Но это уже был тот период, когда поняла, что она никого не любит. И мать тоже. Халда… Для чего родилась? Для чего? Ни денег, ни счастья, ни питания, ни одежды. Хронические болезни и черный рот. Гады, гады, гады… Любимое слово. «А сама?» — скажет ей Полина и хлопнет дверью.
«А пошли вы…» Это уже подружкам. Им веры с детства не было. Эти сучки могли запросто заложить и учителям, и родителям. Попробовала прибиться к другому берегу — написала отцу, которого, честно говоря, и не помнила. От матери знала: был, мол, такой законный, был и есть. Алименты шлет. Но хорошего слова она про него не скажет. Нет. Подлец подлецом. Когда Полина поняла, что никого — абсолютно! — не то что не любить, а без отвращения смотреть не может — все хари-харьские! — она написала отцу. Так, мол, и так. Я ваша дочь Полина. Мне интересно, как вы живете, а вам? Он ей ответил сразу, она даже по почерку поняла это его сразу, в момент — буквы были как бы горячие, они, можно сказать, пламенели, сгорев на концах стыков. Получилось письмо из одних отдельных букв, корчившихся в предсмертном огне.
«Наши отношения раз и навсегда определены эсэсэсэром. Никакого интереса к твоей жизни нет и быть не может. Можешь забыть адрес, фамилию и имя-отчество. Повторится — приеду и набью морду, тебе и твоей матери».
Такое вот любовное письмо. До этого Полина особенно не задумывалась, любят ее или нет? Сама никого не любила, и это ее состояние «а пошли вы» ей нравилось. Ведь благодаря ему она от детского страха за мать избавилась — вдруг та умрет? Она же помнит, как до падучей ревела, если мать забирала ее поздно из садика. Мать приходила и при воспитательнице, при всех лупила ее за это: «Ты что это позволяешь себе, засранка? Да что у матери твоей, гульки? В очереди стояла как проклятая, для тебя же, заразы». Когда же в прошлом году мать слегла в больницу с двусторонней пневмонией, Полина не только не испугалась, а, наоборот, подумала — кайф, везуха! И купила на оставленные на жизнь деньги двухцветную ветровку, которую у матери даже просить не смела. Бесполезно. Ничего, никогда мать ей не покупала из того, что ей хотелось. Смешно сказать, но Полина — наверное, последний человек на шарике — носила чулки с круглыми резинками, потому что, по мнению матери, на колготки надо заработать самой. Три с полтиной на три дня, это же сколько получается в месяц?

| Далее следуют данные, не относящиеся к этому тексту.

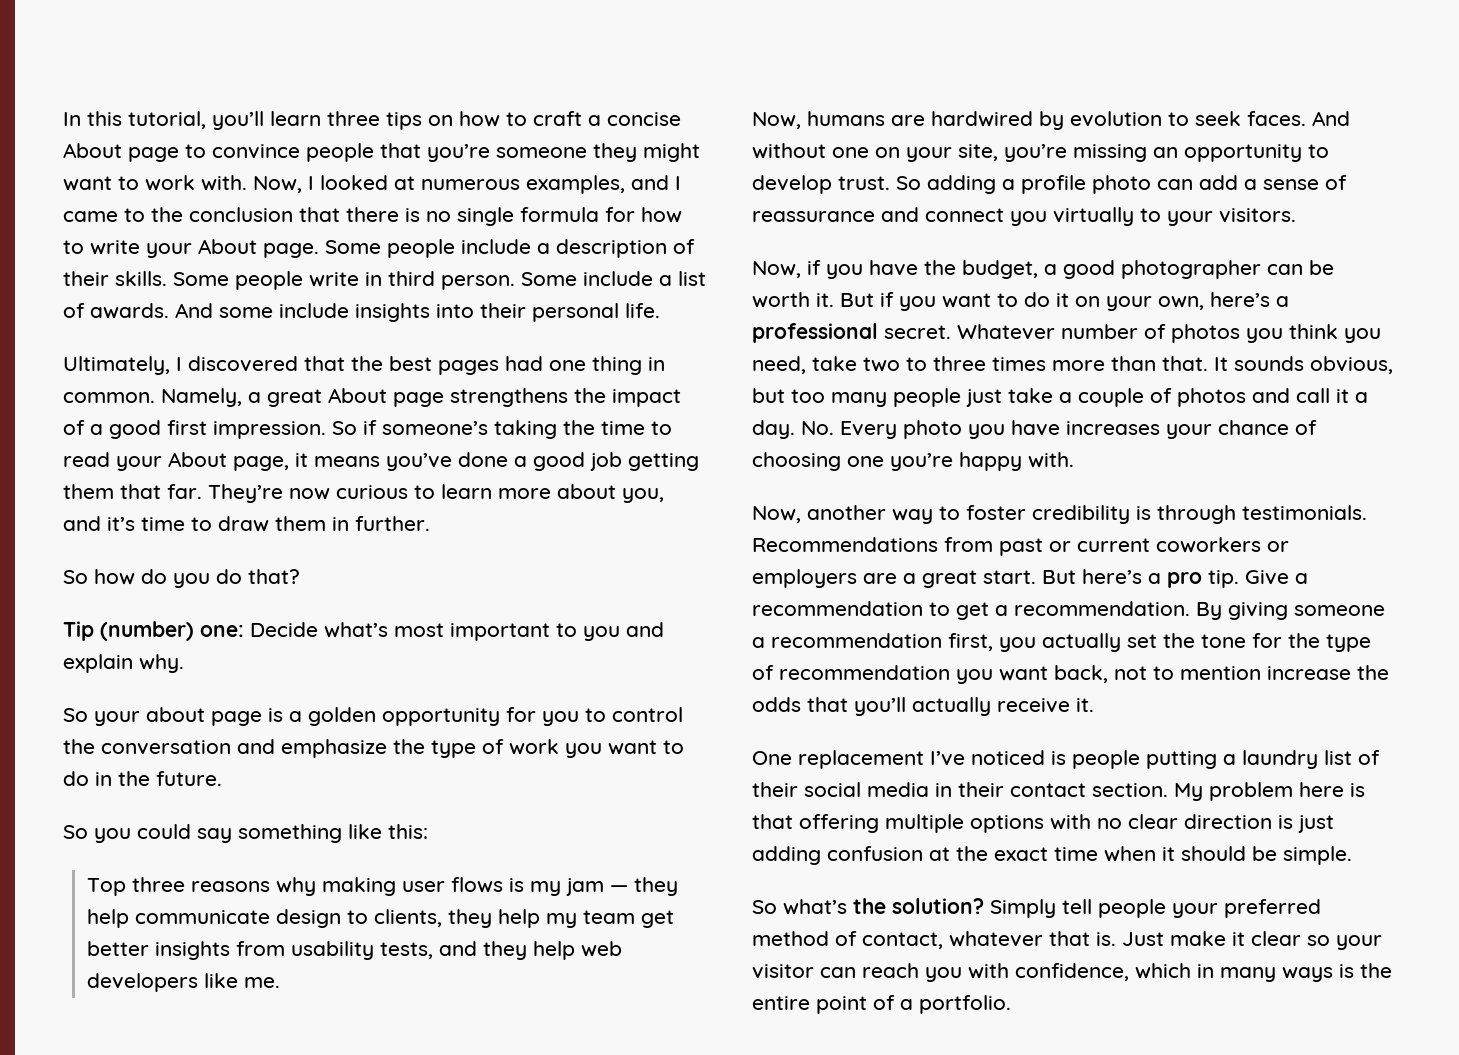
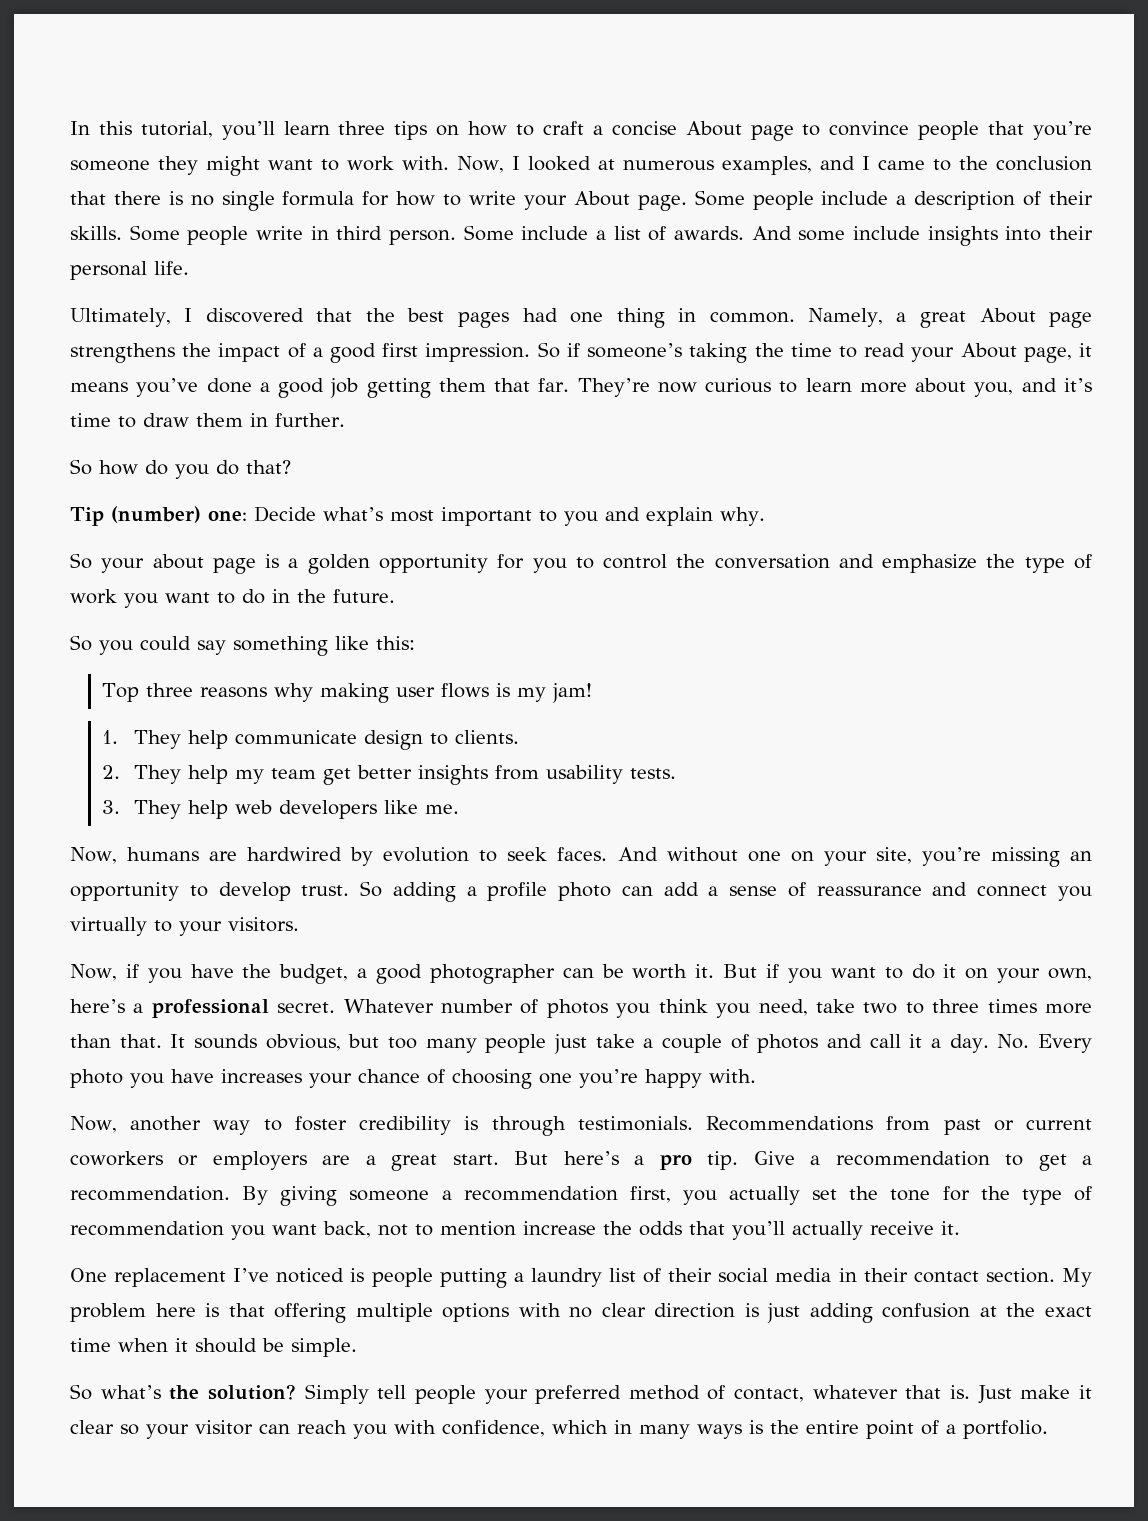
[565,877,678,896] jam — they -> [552,683,593,703] [102,730,182,749] jam! // 1. They
[373,909,492,928] clients, they -> [455,730,520,744] [102,765,182,784] clients. // 2. They
[379,941,527,960] tests, and they -> [630,768,677,779] [102,800,182,819] tests. // 3. They

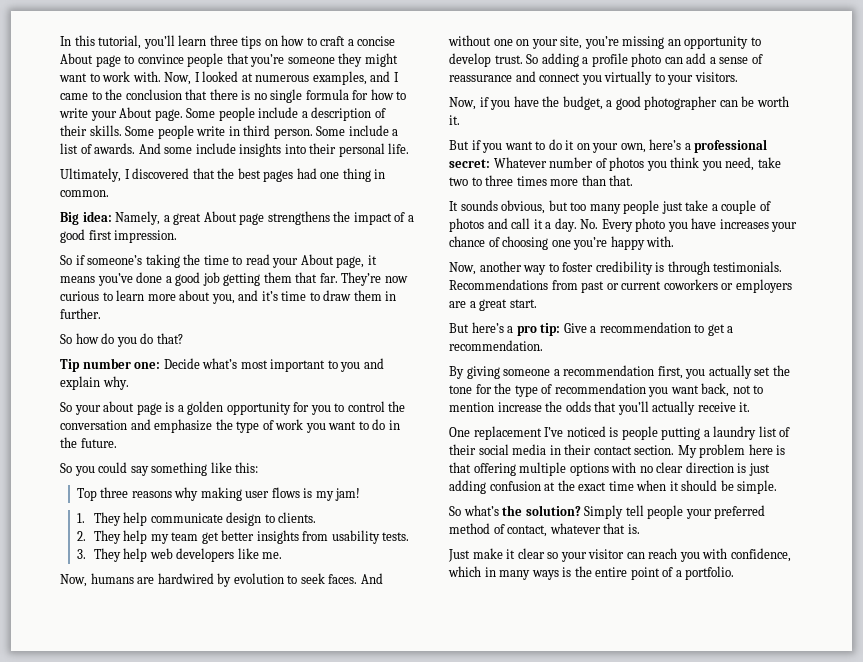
(795, 317) none -> [60,211,112,225] // Big idea:
(531, 352) none -> (178, 236) //
[111,506,201,523] (number) -> [82,358,131,369] number
(715, 971) none -> (460, 120) //
[277,1002,336,1013] secret. -> [449,159,490,168] secret:
(162, 1041) none -> (634, 180) //
(499, 1159) none -> (537, 303) //
[707,1151,739,1170] tip. -> [540,323,561,336] tip:
(230, 1193) none -> (543, 345) //
(971, 1392) none -> (640, 529) //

Полина метала кончить школу и идти в торговлю. Хоть в какую. И на вонючую квашеную капусту, и на скрепки и кнопки. Неважно, они все там друг с дружкой повязаны. Главное, туда попасть, а там — ныряй-выныривай, как жизнь подскажет.
А тут возьми и свались на голову Ольга. Пришла вместо ушедшей в декрет исторички.
Пришла на урок, и все зазвенело. От ее голоса. Такой весь громкий, четкий, веселый, с подначкой:
— Человек, — сказала, — живет в истории и в географии. По географии он передвигается, поэтому неплохо бы знать, что слева, а что справа, то есть, что на западе, а что на востоке. По истории человек тоже передвигается — из вчера в сегодня. Тоже неплохо соображать, что волочится за ним из прошлого и что бывает желательно топориком — чик! — и отрубить. Этот чик, дети мои, называется моментом революции.